2016年08月15日
昭和シングルs
1945年8月、長崎に新型爆弾が落とされてから一週間もたたないこの日は、小学校の招集日でした。松の樹皮を傷つけてこぼれ出た樹液(=松根油/しょうこんゆ)を航空燃料として使います。小学生たちは夏休み中もこの作業に駆り出され、15日はちょうど作業のための登校日にあたっていました。その日は朝からラジオで、お昼から天皇陛下の重大なお話がある、と何度も繰り返し放送されていて、伝達漏れがないよう近所の家庭にもお知らせする必要がありました。正午前にはラジオ受信機の前で多くの住民が放送開始を待ち構えています。

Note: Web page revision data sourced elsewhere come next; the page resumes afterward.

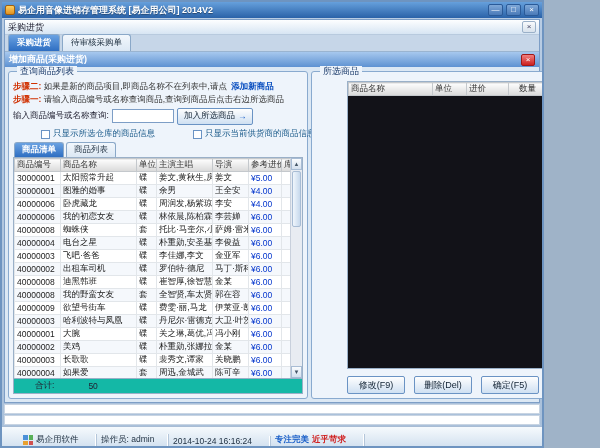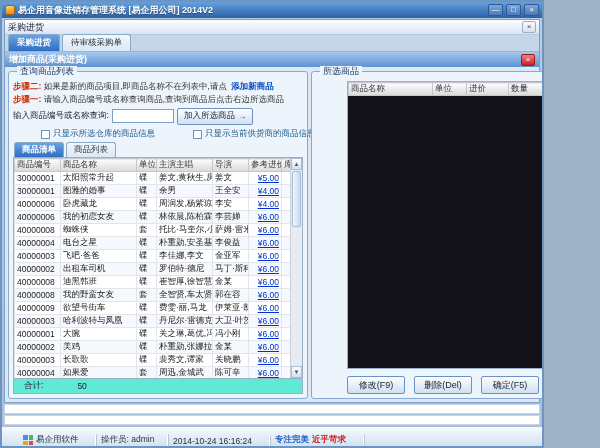"数量" th { text-align: none -> center }
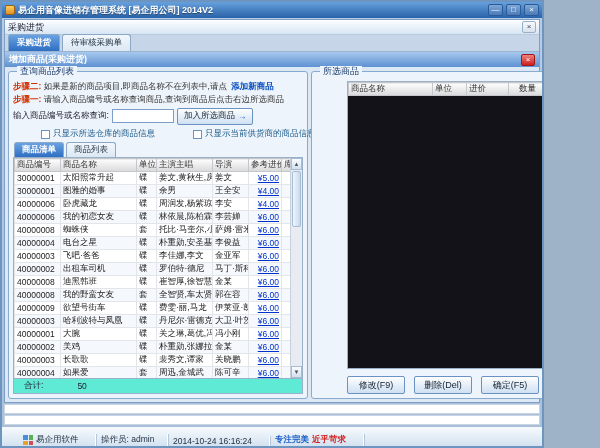"¥5.00" .grid td.price { text-align: right -> none; text-decoration: underline -> none }
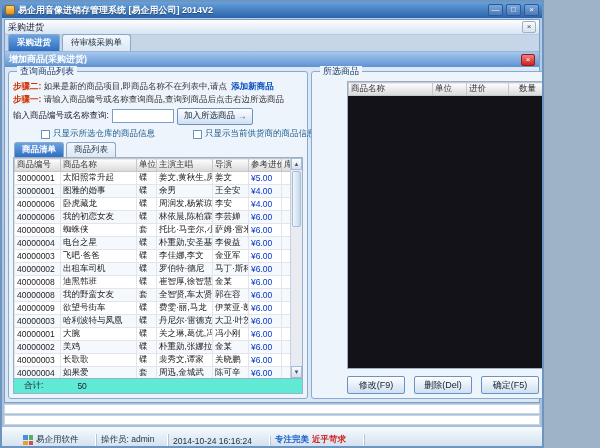"合计:" .totalrow { background: #5eead4 -> #14b8a6; padding: 0 10px -> 0 21px }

小学校でも正午を期して、天皇陛下の放送がはじまりました。大人たちは戦争に負けたから泣いているらしい、とは思ったものの子供達には正確な意味が分かりません。放送が終わって教室に集まると担任の先生が黒板にチョークで大きくこう書きました。
負けるはずのない日本が降伏した、それも無条件降伏したという衝撃的事実。クラスのみんなは声を出して泣いていました。日本が負けた、というよりも無条件に降伏したことに対する悔しさ、悲しみ、敵国への憤り、日本の将来への不安、様々な感情が渦巻いていました。
これは、あの日小学6年生の夏を迎えていた71年前の母の話です。こののち、それまで教えられていた道徳、常識、教育方針、あらゆることが根底から否定されてしまいます。幼な心に植え付けられてきた事柄があっという間に上書きされてしまう、子供のうちにあらゆる価値観の大転換を迫られたのがこの日を小学生で迎えた、昭和ひとケタと呼ばれる世代です。昨日まで教えられたことがすべて否定されてしまい、新しい価値観を植え付けられるという激動の時代の中を生き抜いてきた「ショーワひとけた」。高度成長期と呼ばれる戦後の日本の復興期に大きな役割をはたしてきたことは今更いうまでもありません。そんな親たちの問わず語りのエピソードを聴ける世代もおそらく我々あたりが最後の部類。すでに永六輔さん、大橋巨泉さんも、坂上二郎さんも亡く、元気な同年代にもまして、鬼籍に名を連ねていくひとケタ世代も増えています。いま一度こうした貴重な体験をアーカイブとして残しておくべきラストチャンスなのかもしれません。